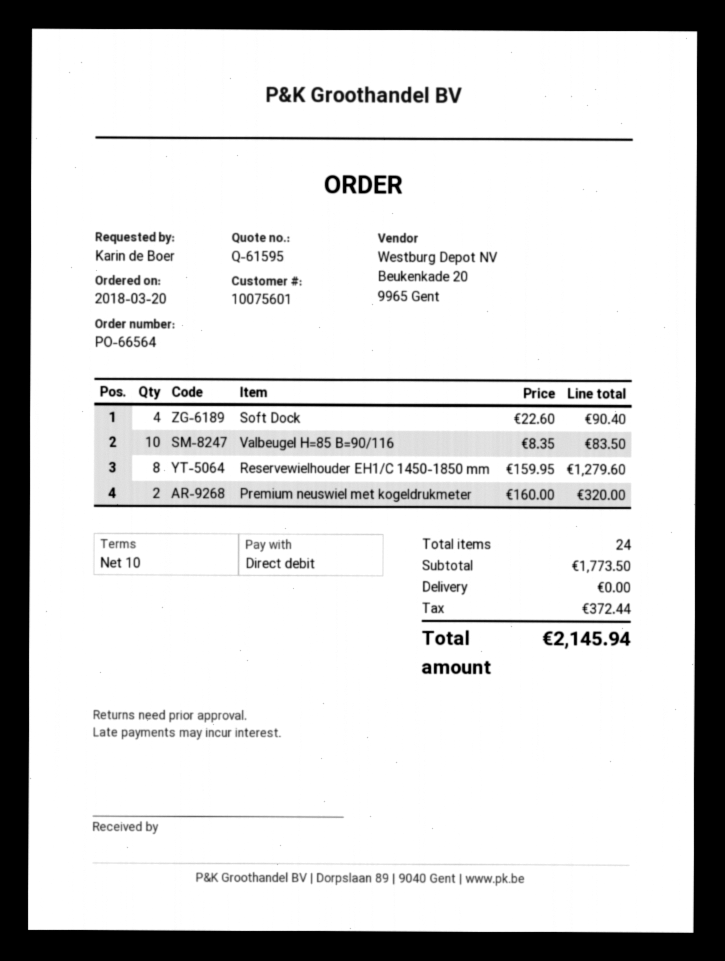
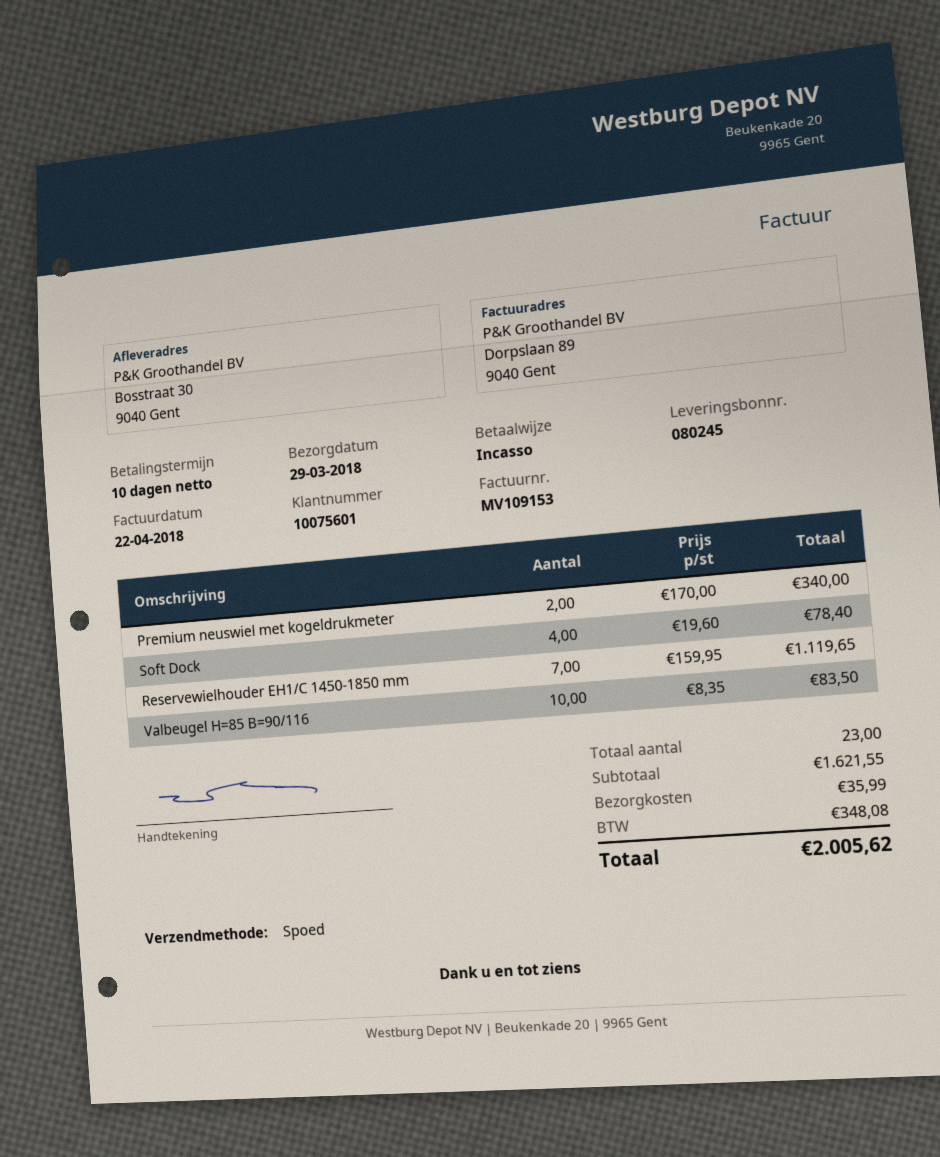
Soft Dock: 4 x 22.60 = 90.40 -> 4 x 19.60 = 78.40
Reservewielhouder EH1/C 1450-1850 mm: 8 x 159.95 = 1279.60 -> 7 x 159.95 = 1119.65
Premium neuswiel met kogeldrukmeter: 2 x 160.00 = 320.00 -> 2 x 170.00 = 340.00
total quantity: 24 -> 23
subtotal: 1773.50 -> 1621.55
shipping: 0.00 -> 35.99
tax: 372.44 -> 348.08
total: 2145.94 -> 2005.62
=====
Could you write out every line above exactly as it stands, with no images?

▶ _Problem solution_
Soft Dock: 4 x 22.60 = 90.40 -> 4 x 19.60 = 78.40
Reservewielhouder EH1/C 1450-1850 mm: 8 x 159.95 = 1279.60 -> 7 x 159.95 = 1119.65
Premium neuswiel met kogeldrukmeter: 2 x 160.00 = 320.00 -> 2 x 170.00 = 340.00
total quantity: 24 -> 23
subtotal: 1773.50 -> 1621.55
shipping: 0.00 -> 35.99
tax: 372.44 -> 348.08
total: 2145.94 -> 2005.62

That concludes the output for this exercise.